With five vMVPD offerings jockeying to siphon subscribers from traditional cable providers with broad packages of dozens of channels, there is increasing talk of the need for more tailored entertainment offerings. Discovery chief David Zaslav said an under-$10 counter to Netflix should be more of a priority than "overstuffed turkeys" like Hulu TV, Sling TV or PlayStation Vue.
Opinion is divided on the viability of a pure-entertainment play, with vMVPDs saying they have the best internet-delivered bang for the buck, while analysts see more general entertainment players coming, especially given that sports rights will make standalone sports far trickier to deliver.
Cablefax gathered sentiment from programmers, distributors and analysts and found some friction points around pricing. Univision executive VP of content distribution Eric Ratchman expressed support for a more targeted, entertainment-focused bundle. He said that stance is born of frustration that neither YouTube TV nor Hulu carry his company’s channels, despite the fact that 90% of Univision viewers watch other English-language channels.

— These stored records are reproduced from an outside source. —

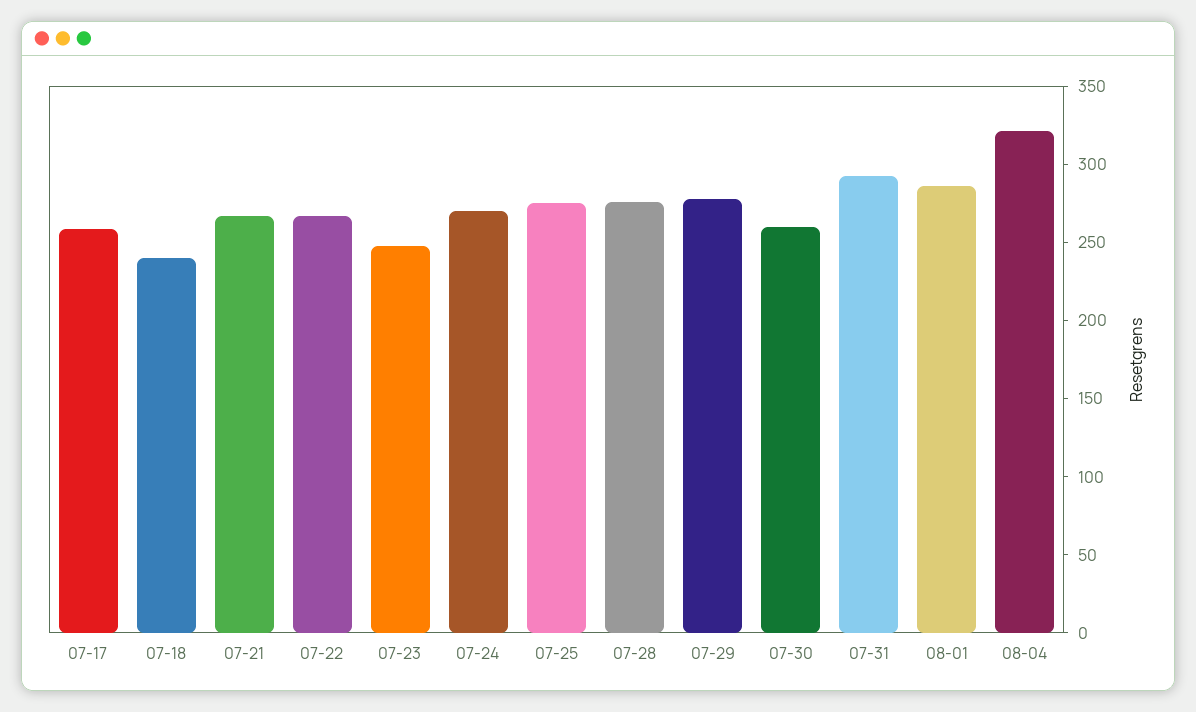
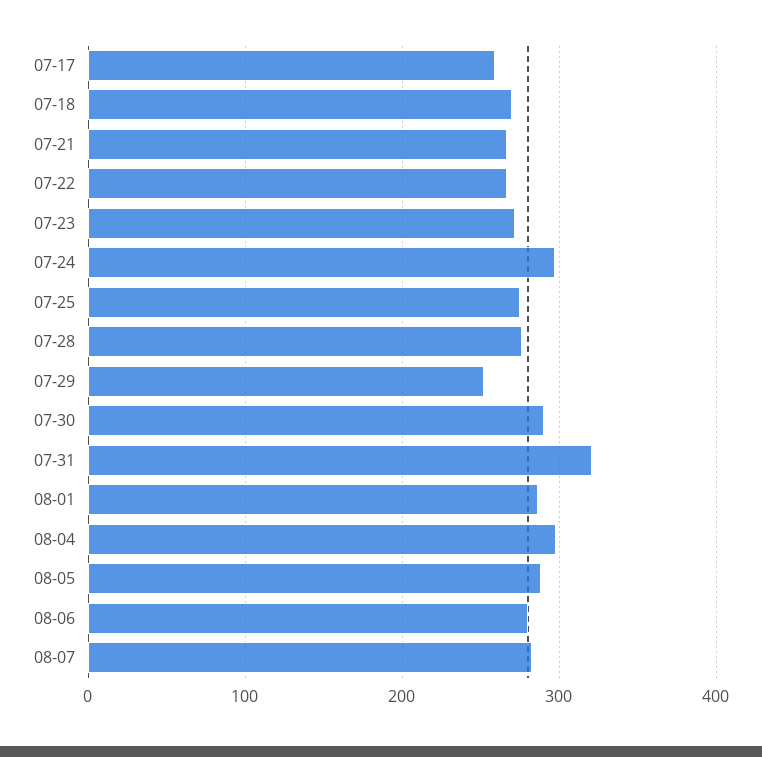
07-18: 240 -> 270
07-23: 250 -> 270
07-24: 270 -> 300
07-29: 280 -> 250
07-30: 260 -> 290
07-31: 290 -> 320
08-04: 320 -> 300
08-05: none -> 290
08-06: none -> 280
08-07: none -> 280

“They’re challenged on their margins after getting the four core broadcasters in at their $35 retail price point, that they’re just under water,” he said. “Paying for us on top of them at launch, they have not been willing to pick us up.”
BTIG analyst Rich Greenfield sees a streamlined entertainment bundle as inevitable in the next six months, especially as sports becomes its own distinct part of the entertainment landscape. He told Cablefax sports fans are already "super-served" by traditional bundles. “So, if you believe the sports fan is staying the big bundle, the question is what’s the most compelling bundle for non-sports fans,” Greenfield said. “If you’re looking for a broad cross-section of general entertainment networks, kind of the niche general entertainment networks—History Channel, Nat Geo, Nickelodeon, Discovery ID—there’s a whole wide array of family-fresh, kid-skewing networks that could probably be made available for $15-plus.”
Having just gone through a deliberate and detailed process of evaluating and negotiating with networks for Hulu as it readied its skinny service, Tim Connolly, the company's head of distribution and partnerships, is a believer in offering more choice. Having a non-sports bundle, for him, is a no-go.
“We just don’t think that’s nearly as compelling because, in terms of live services and current-season services, sports and news are the cornerstones of the MVPD business,” he said. “There are so many ways you can get entertainment services—whether that’s through Netflix, our SVOD services or all of the premiums now going direct to consumer; there’s lots and lots of ways to get entertainment services.”
Viewers, he added, need to be able to find what they want, as they always have. “If the Discovery networks are critically important to you as a TV viewer, when you look at our content lineup, you’re just not going to buy us,” he said.